Suaranusantara.com- Sekjen PDI Perjuangan, Hasto Kristiyanto diketahui pada Selasa 24 Desember 2024 lalu telah ditetapkan sebagai tersangka atas kasus Harun Masiku, kader PDIP yang buron.
Hasto Kristiyanto berencana akan menggugat keabsahan pimpinan KPK periode 2024-2029 ke Mahkamah Konstitusi (MK).
Rencana menggugat keabsahan pimpinan KPK itu disampaikan langsung oleh kuasa hukum Hasto Kristiyanto, Maqdir Ismail.
Adapun alasan Hasto berencana menggugat keabsahan pimpinan KPK lantaran dinilai ada kesalahan formil dalam posisi yang diemban oleh Ketua KPK Setyo Budiyanto cs.
“Bagi kami, para pimpinan yang diangkat secara tidak sah ini tidak mempunyai kewenangan untuk memutus atau bertindak atas nama KPK,” kata kuasa hukum Hasto, Maqdir Ismail melalui keterangan tertulis, Selasa, 28 Januari 2024.

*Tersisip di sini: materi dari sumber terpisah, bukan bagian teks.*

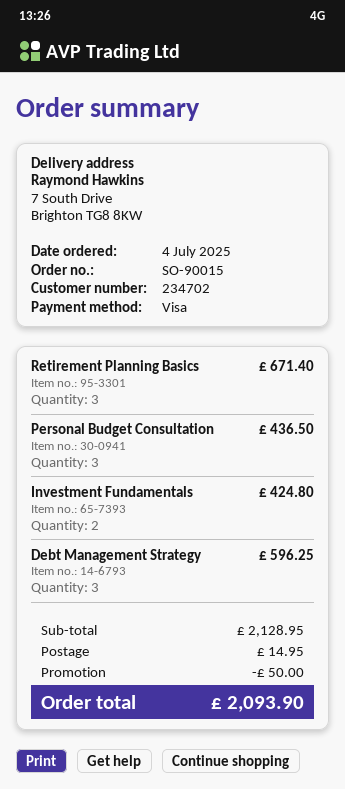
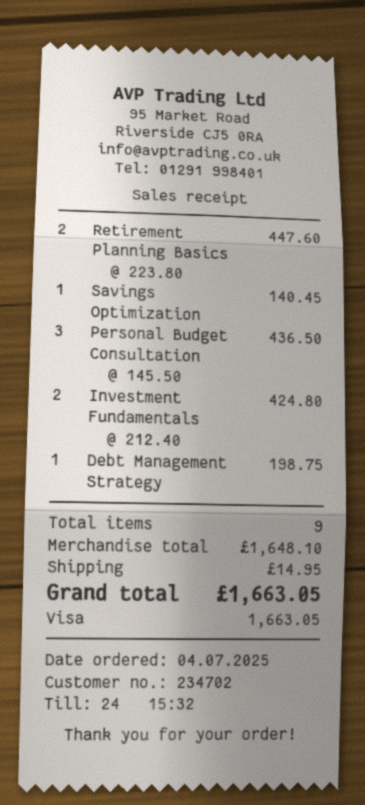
Retirement Planning Basics: 3 for 671.40 -> 2 for 447.60
Debt Management Strategy: 3 for 596.25 -> 1 for 198.75
Savings Optimization: none -> 1 for 140.45
subtotal: 2128.95 -> 1648.10
discount: 50.00 -> none
total: 2093.90 -> 1663.05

Adapun Hasto ditetapkan sebagai tersangka oleh Ketua KPK Setyo Budiyanto.
Maqdir mengatakan, kubu Hasto bakal menggugat jabatan Setyo cs ke MK. Instansi itu dinilai paling bisa mencopot jabatan para komisioner KPK saat ini.
“Inilah yang hendak kami uji di Mahkamah Konstitusi sebab tidak ada lembaga atau pejabat dalam tingkat apa pun yang sah menurut hukum dapat mengabaikan putusan Mahkamah Konstitusi,” ucap Maqdir.
Kubu Hasto menilai Setyo cs merupakan produk gagal karena hasil pilihan Presiden ke-7 RI Joko Widodo (Jokowi). Padahal, pengesahan dilakukan oleh Presiden Prabowo Subianto.
Sebelumnya, Hasto telah mengajukan gugatan praperadilan ke Pengadilan Negeri Jakarta Selatan (PN Jaksel), sidang perdana digelar pada Senin 21 Januari 2025 lalu.
Sayangnya, KPK malah tidak hadir dengan alasan tengan menyelesaikan administrasi terkait kasus Hasto Kristiyanto.